A collaboration of researchers from KAUST (Thuwal, Saudi Arabia), Imperial College London (UK) and the University of Cambridge (UK), have recently developed a novel concept for a biosensor of the metabolite, lactate. This biosensor combines an electron transporting polymer with lactate oxidase, the enzyme that specifically catalyzes the oxidation of lactate. Lactate is associated with critical medical conditions and its detection could have important implications for healthcare.
Previously, biosensors have been limited in terms of their target metabolites and environments. In answer to this problem, Sahika Inal ( KAUST) and her team have developed a biosensor that can be adapted in a micron-scale transistor configuration to detect any metabolite of interest.
For their proof-of-concept device, the researchers conjugated lactate oxidase with an organic electrochemical transistor polymer. This electron transporting polymer simultaneously acts as an efficient switch and a powerful signal amplifier.
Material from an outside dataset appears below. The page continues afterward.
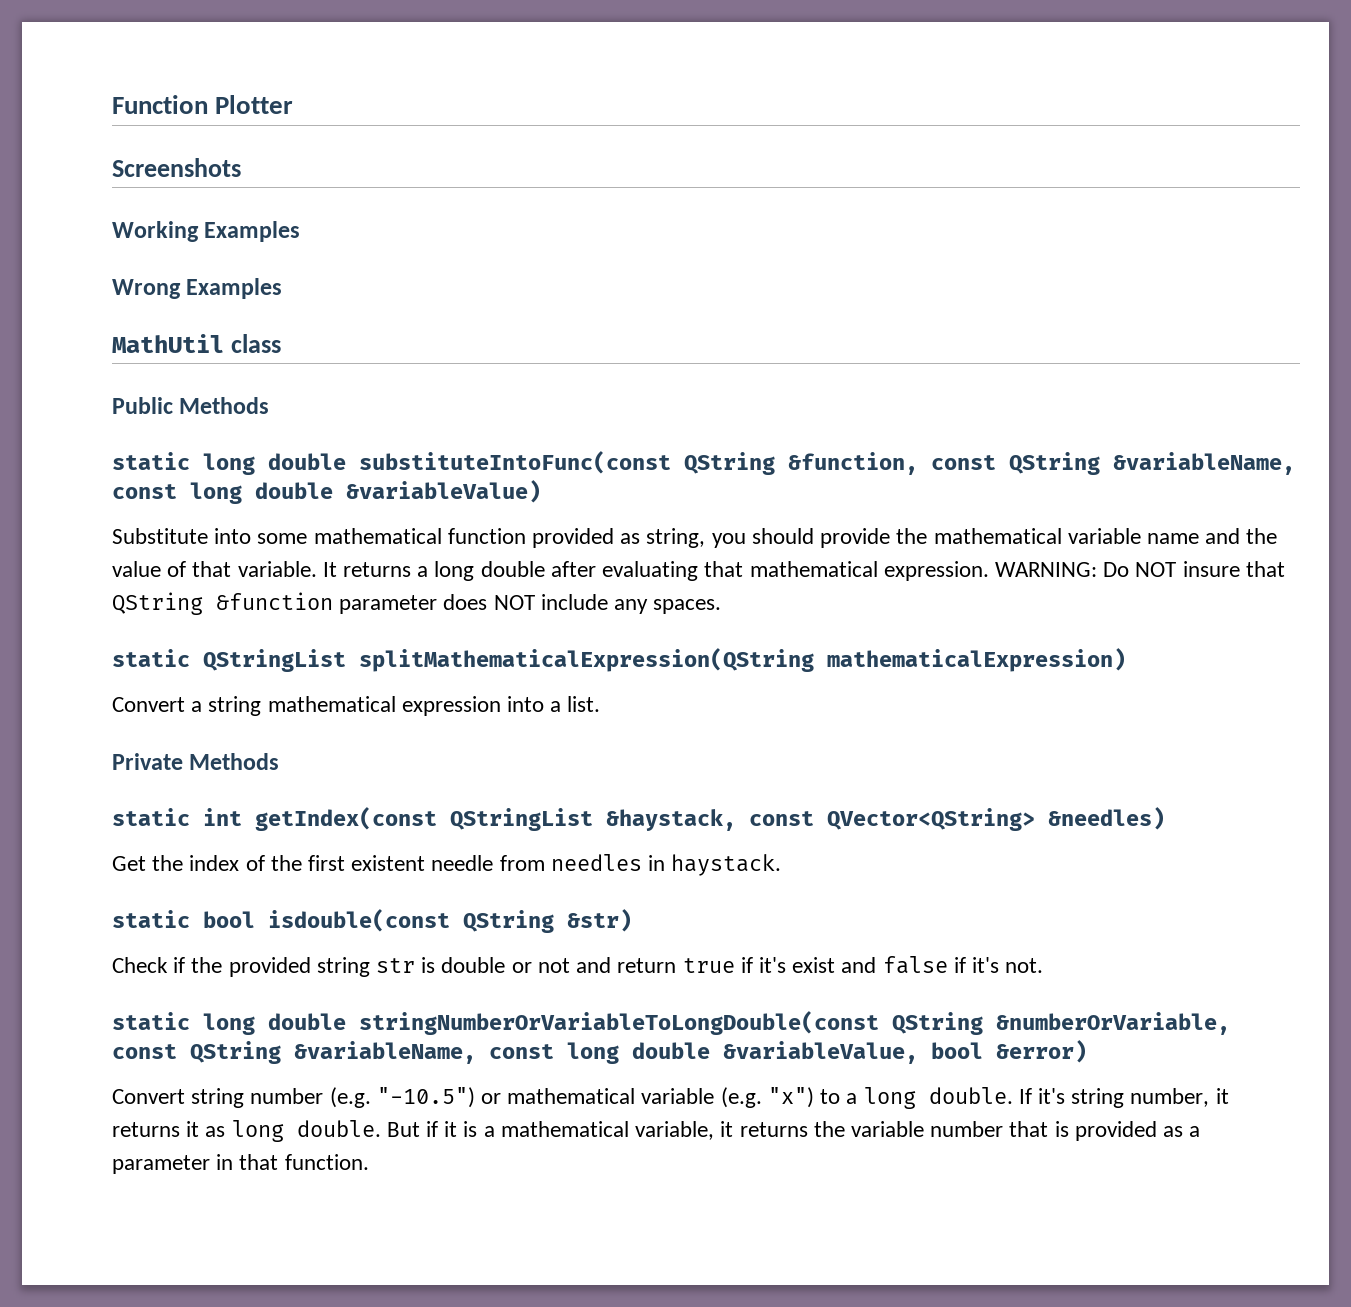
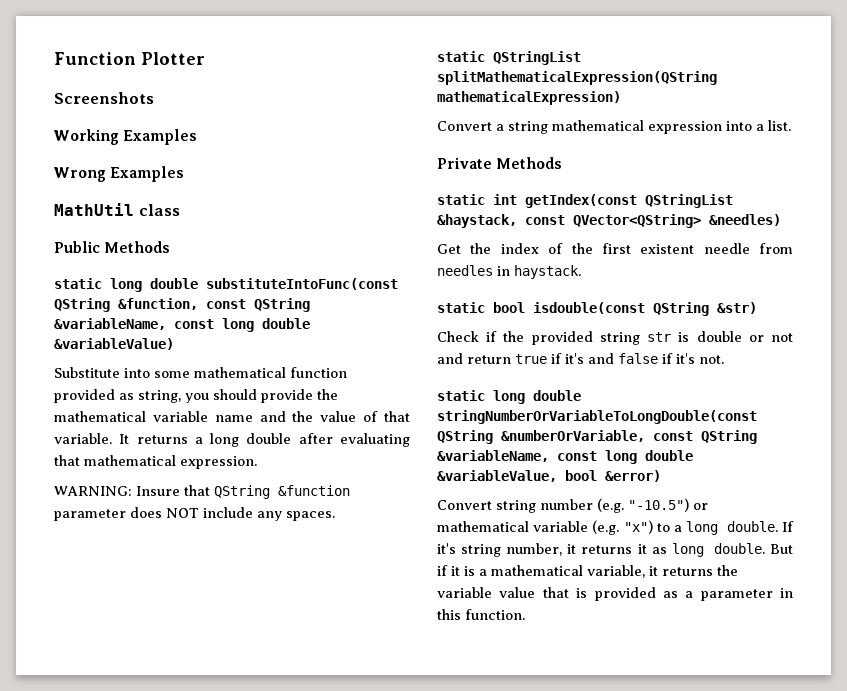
[994,561,1240,577] WARNING: Do NOT insure -> [54,486,180,496] // WARNING: Insure
[792,957,836,973] exist -> (584, 358) none
[930,1121,1004,1137] number -> [499,587,536,598] value
[239,1154,279,1170] that -> [437,609,461,620] this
This polymer also bears hydrophilic side chains that facilitate intramolecular interactions with lactate oxidase, which brings the enzyme close to the transducing material. This promotes electrical communication and, consequently, enhances the polymer sensitivity toward lactate.
Inal explained that, unlike previous biosensors, their device does not require a reference electrode, which provides design flexibility.
The team are continuing their work by considering a design that can detect metabolites in different environments, such as a lab-on-a-chip lactate sensor. Therefore, such a sensor could be utilized in wearable lactate monitoring devices.